**WORK INSTRUCTION:**
Reproduce each record exactly, but exclude every picture.
Start of DATA LISTING
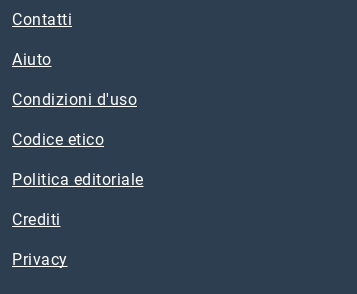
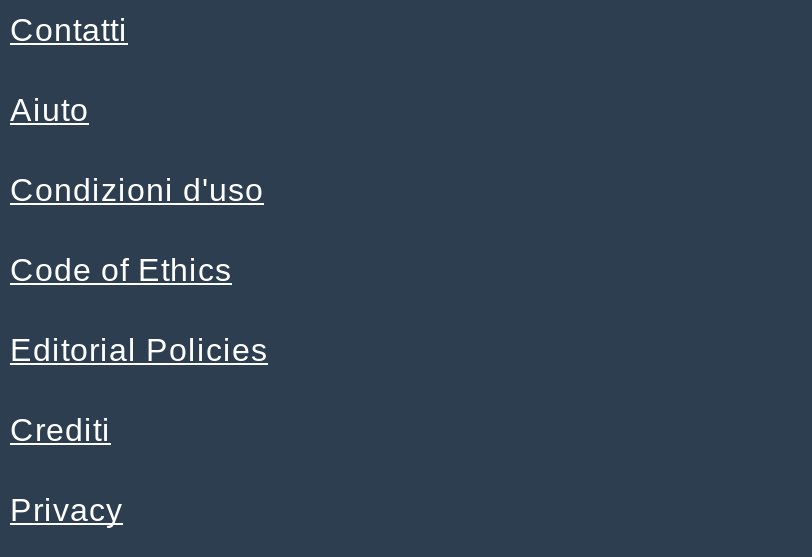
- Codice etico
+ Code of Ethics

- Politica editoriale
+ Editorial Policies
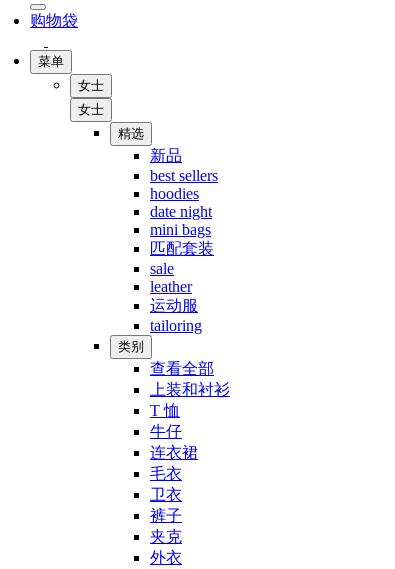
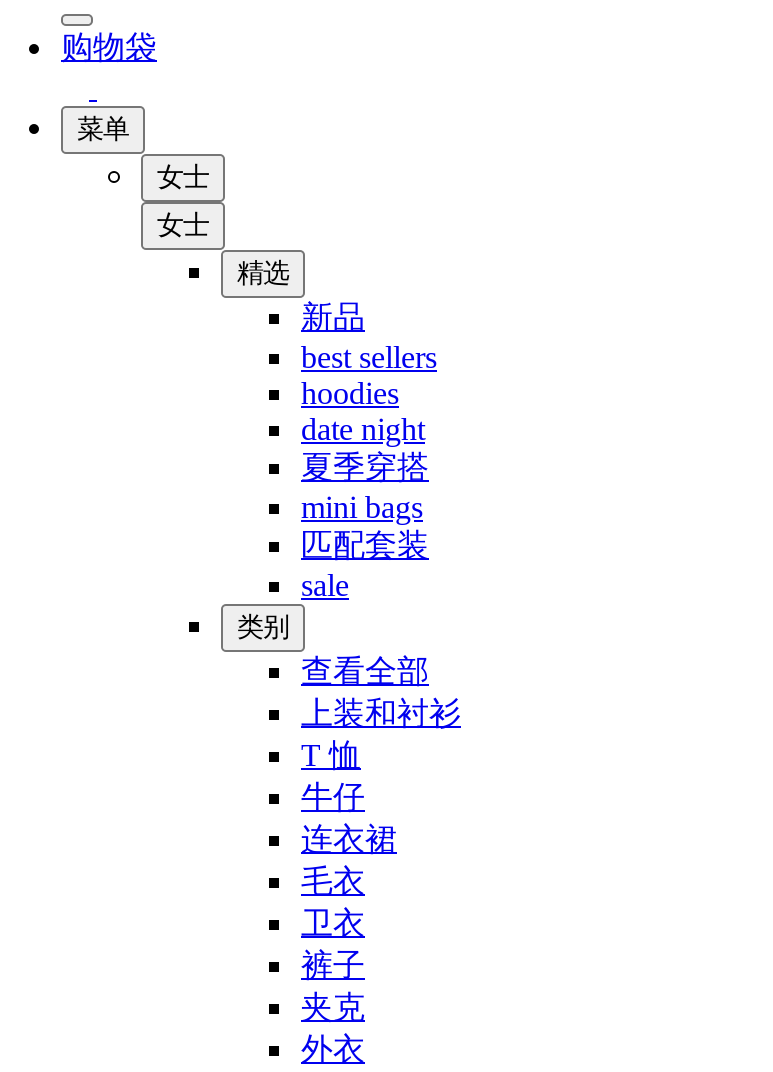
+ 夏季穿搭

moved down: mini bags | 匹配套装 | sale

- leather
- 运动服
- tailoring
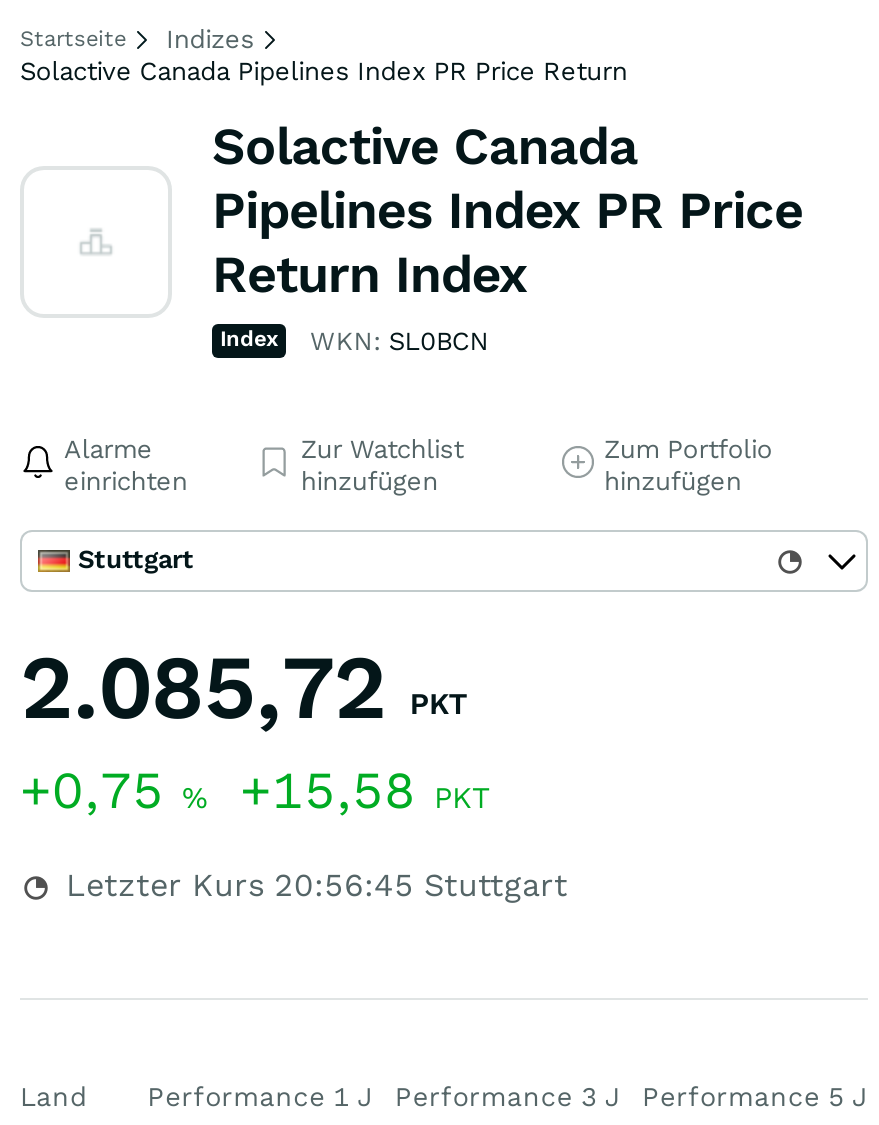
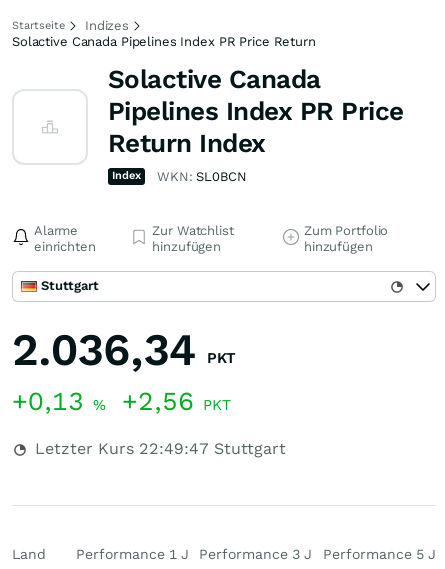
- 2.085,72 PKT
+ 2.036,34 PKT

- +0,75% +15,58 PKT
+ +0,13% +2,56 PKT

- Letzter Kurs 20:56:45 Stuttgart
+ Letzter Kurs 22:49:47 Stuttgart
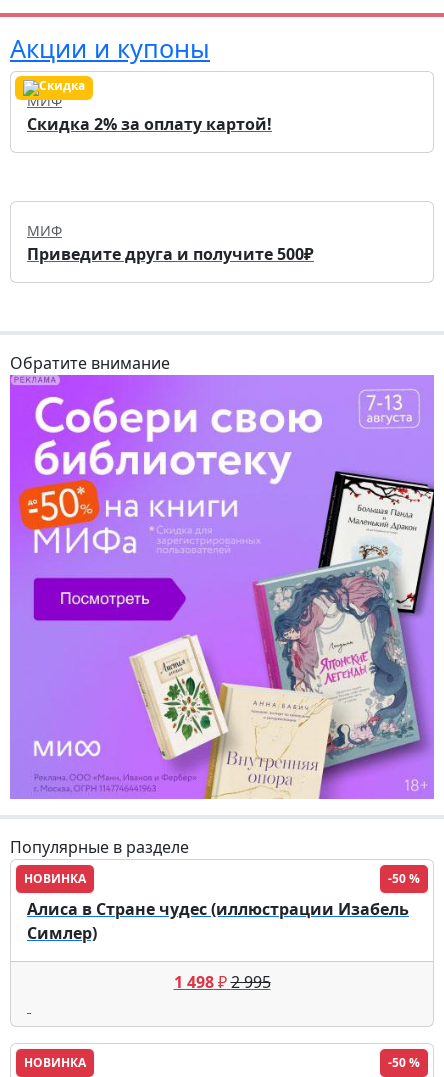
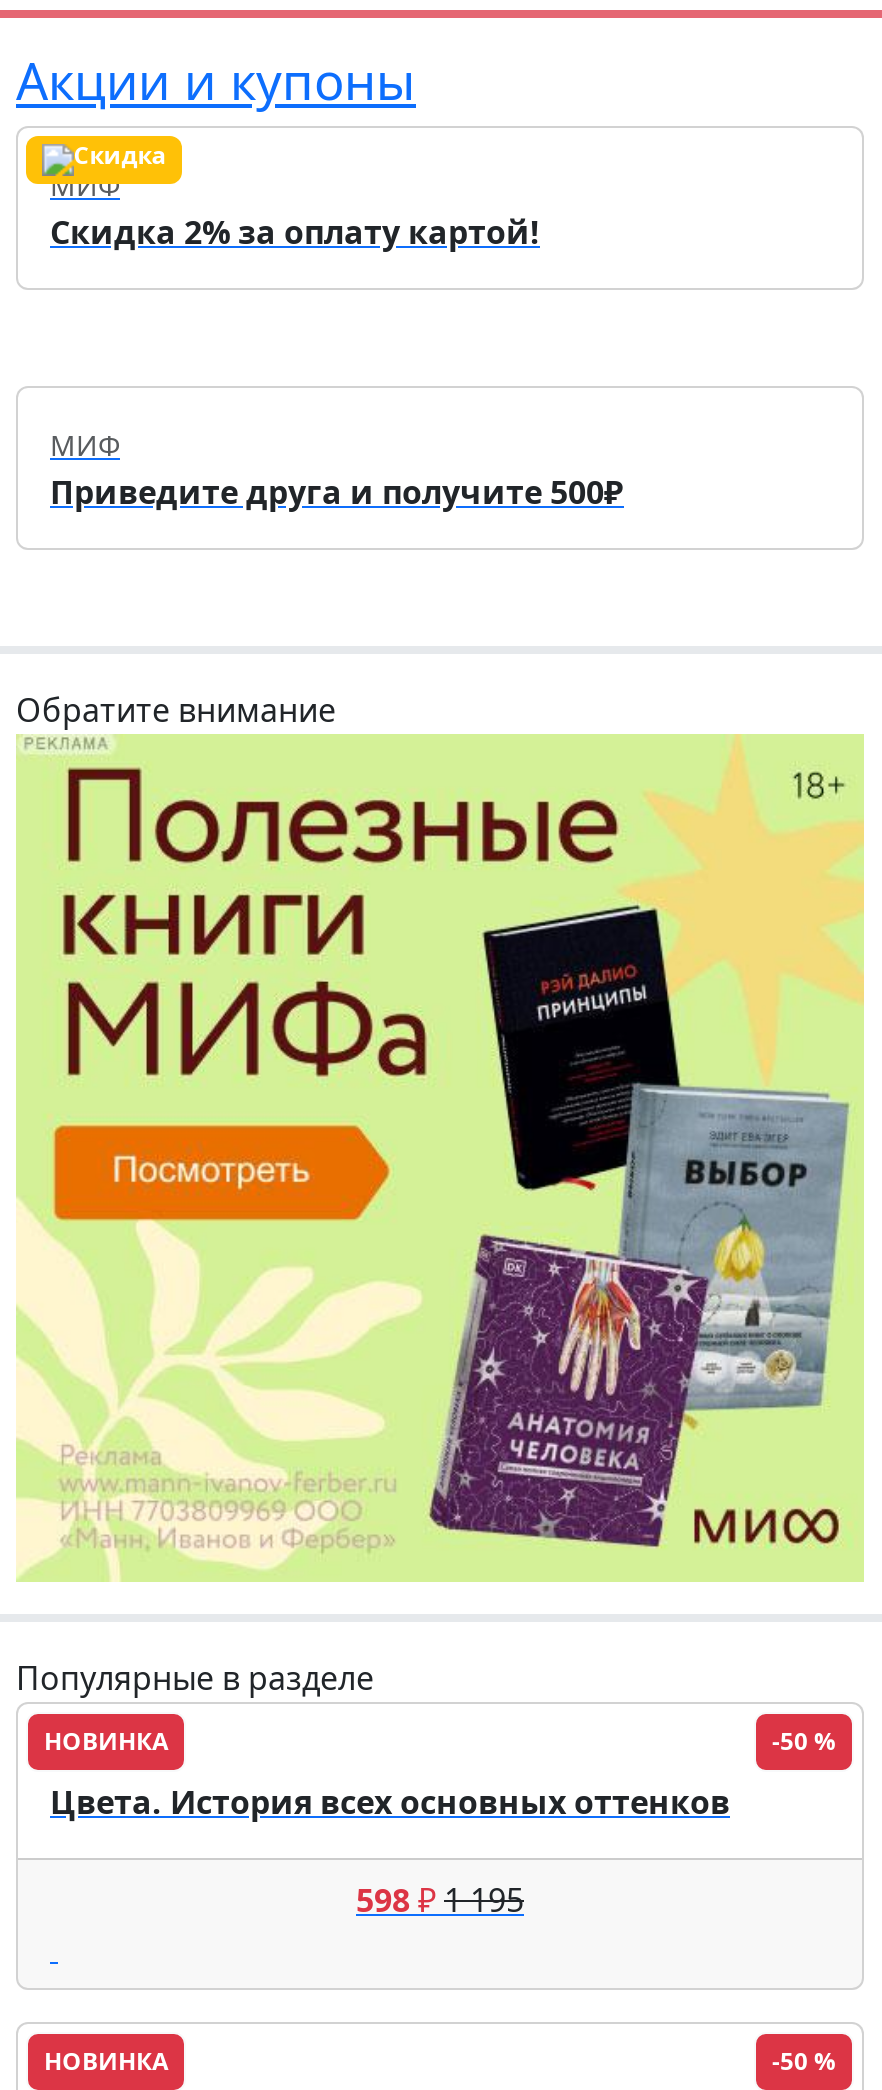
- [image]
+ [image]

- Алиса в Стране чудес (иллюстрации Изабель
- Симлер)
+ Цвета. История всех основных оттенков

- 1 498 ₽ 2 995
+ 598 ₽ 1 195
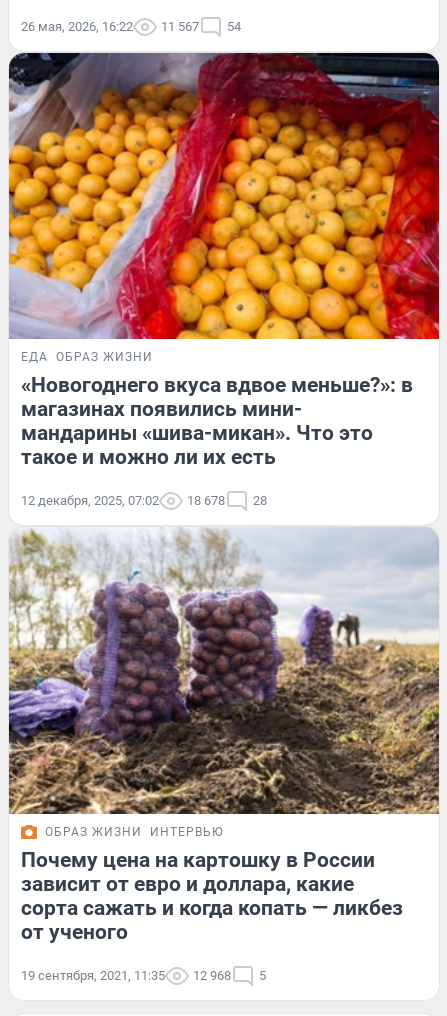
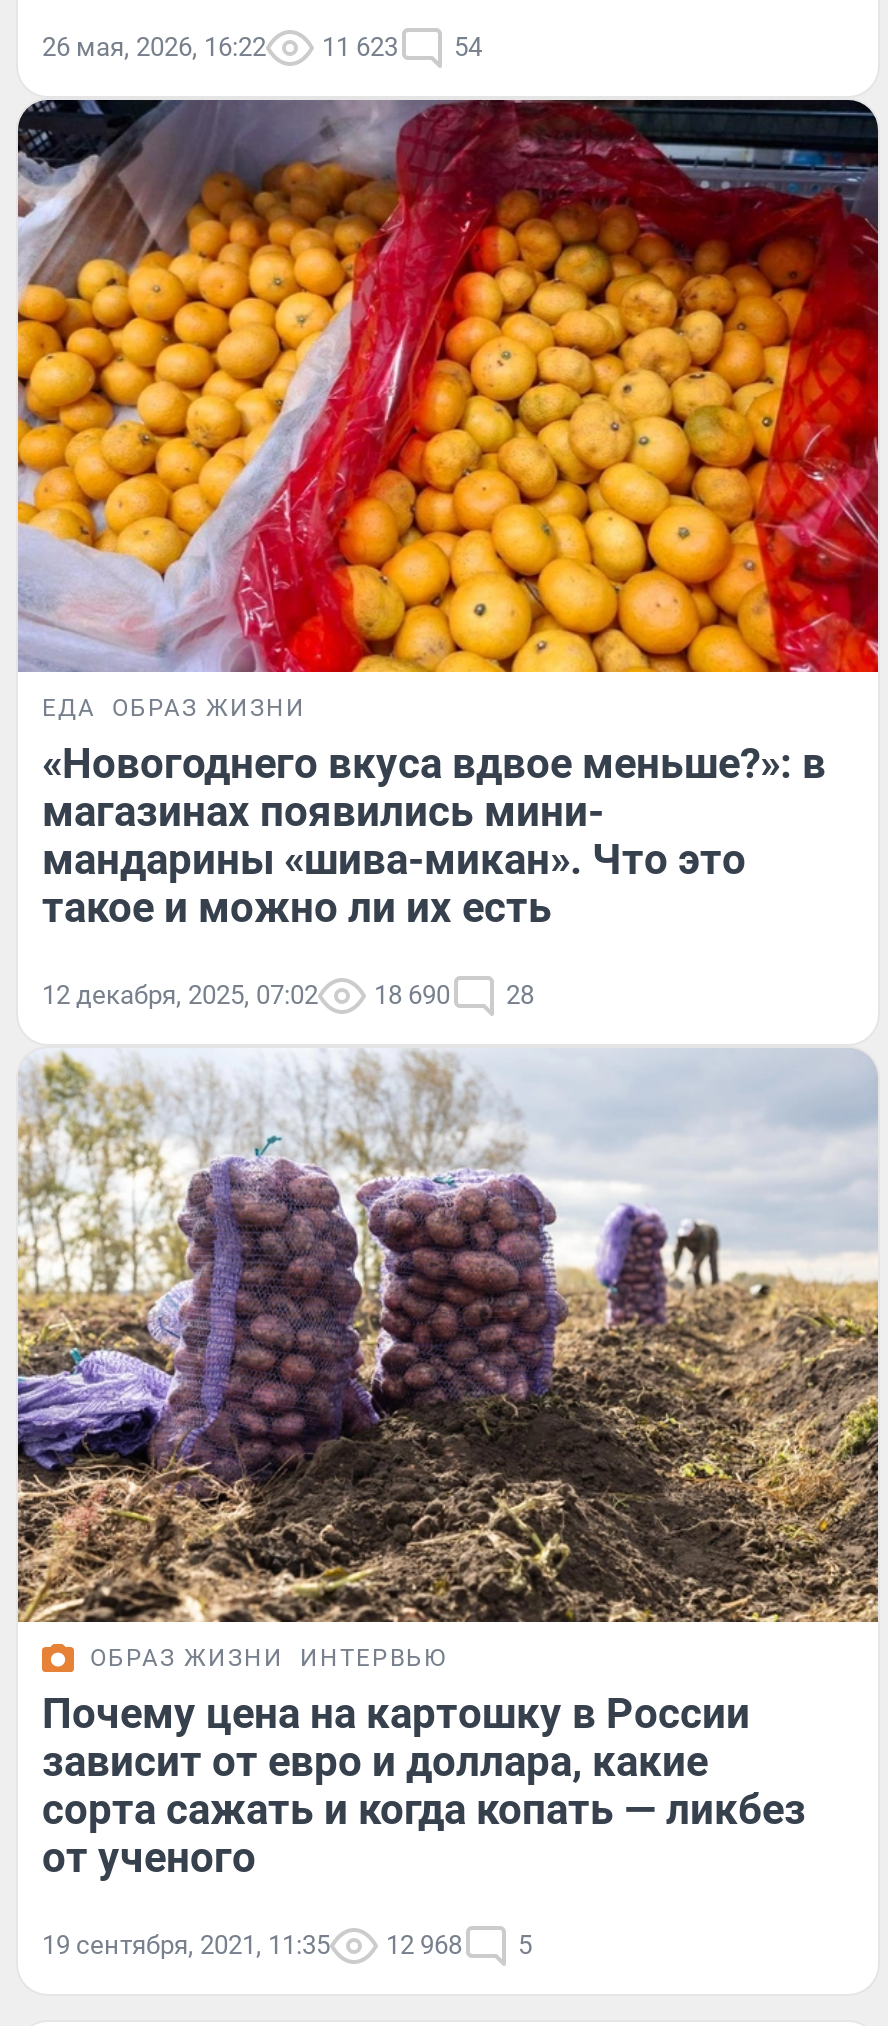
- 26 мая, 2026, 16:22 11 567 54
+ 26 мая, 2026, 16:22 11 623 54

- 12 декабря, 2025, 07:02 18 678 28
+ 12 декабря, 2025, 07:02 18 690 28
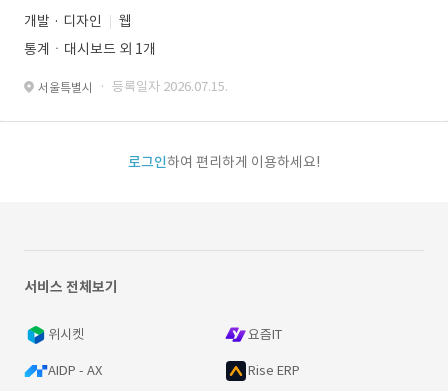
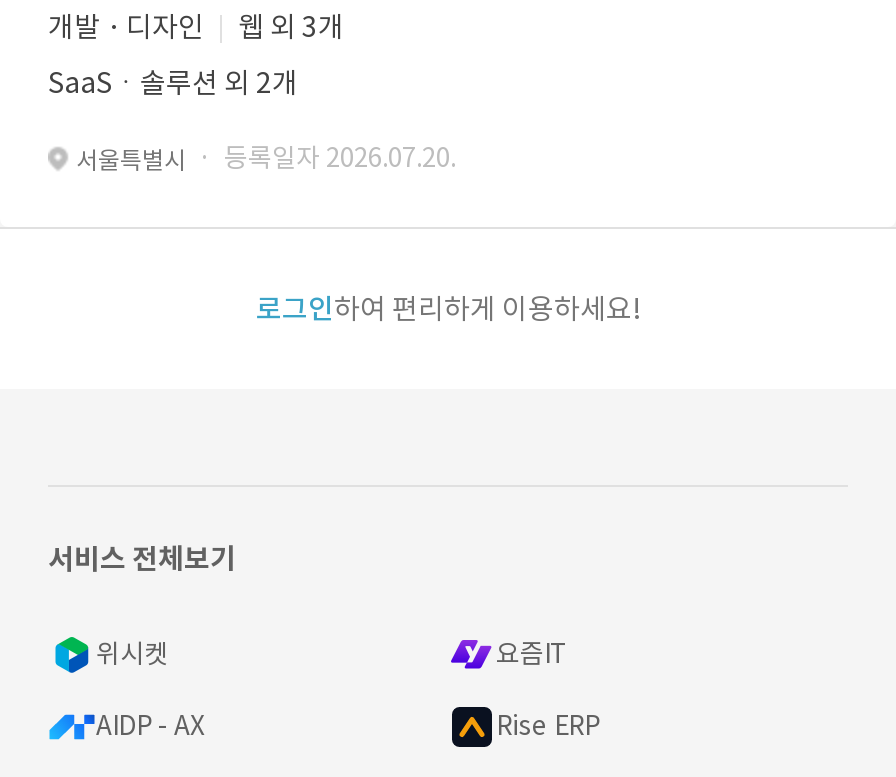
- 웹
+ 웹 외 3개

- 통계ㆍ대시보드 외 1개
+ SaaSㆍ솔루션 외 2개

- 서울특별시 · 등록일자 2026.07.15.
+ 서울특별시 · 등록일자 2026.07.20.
End of DATA LISTING
**RESPONSE TO THIS EXERCISE:**
- Codice etico
+ Code of Ethics

- Politica editoriale
+ Editorial Policies
+ 夏季穿搭

moved down: mini bags | 匹配套装 | sale

- leather
- 运动服
- tailoring
- 2.085,72 PKT
+ 2.036,34 PKT

- +0,75% +15,58 PKT
+ +0,13% +2,56 PKT

- Letzter Kurs 20:56:45 Stuttgart
+ Letzter Kurs 22:49:47 Stuttgart
- [image]
+ [image]

- Алиса в Стране чудес (иллюстрации Изабель
- Симлер)
+ Цвета. История всех основных оттенков

- 1 498 ₽ 2 995
+ 598 ₽ 1 195
- 26 мая, 2026, 16:22 11 567 54
+ 26 мая, 2026, 16:22 11 623 54

- 12 декабря, 2025, 07:02 18 678 28
+ 12 декабря, 2025, 07:02 18 690 28
- 웹
+ 웹 외 3개

- 통계ㆍ대시보드 외 1개
+ SaaSㆍ솔루션 외 2개

- 서울특별시 · 등록일자 2026.07.15.
+ 서울특별시 · 등록일자 2026.07.20.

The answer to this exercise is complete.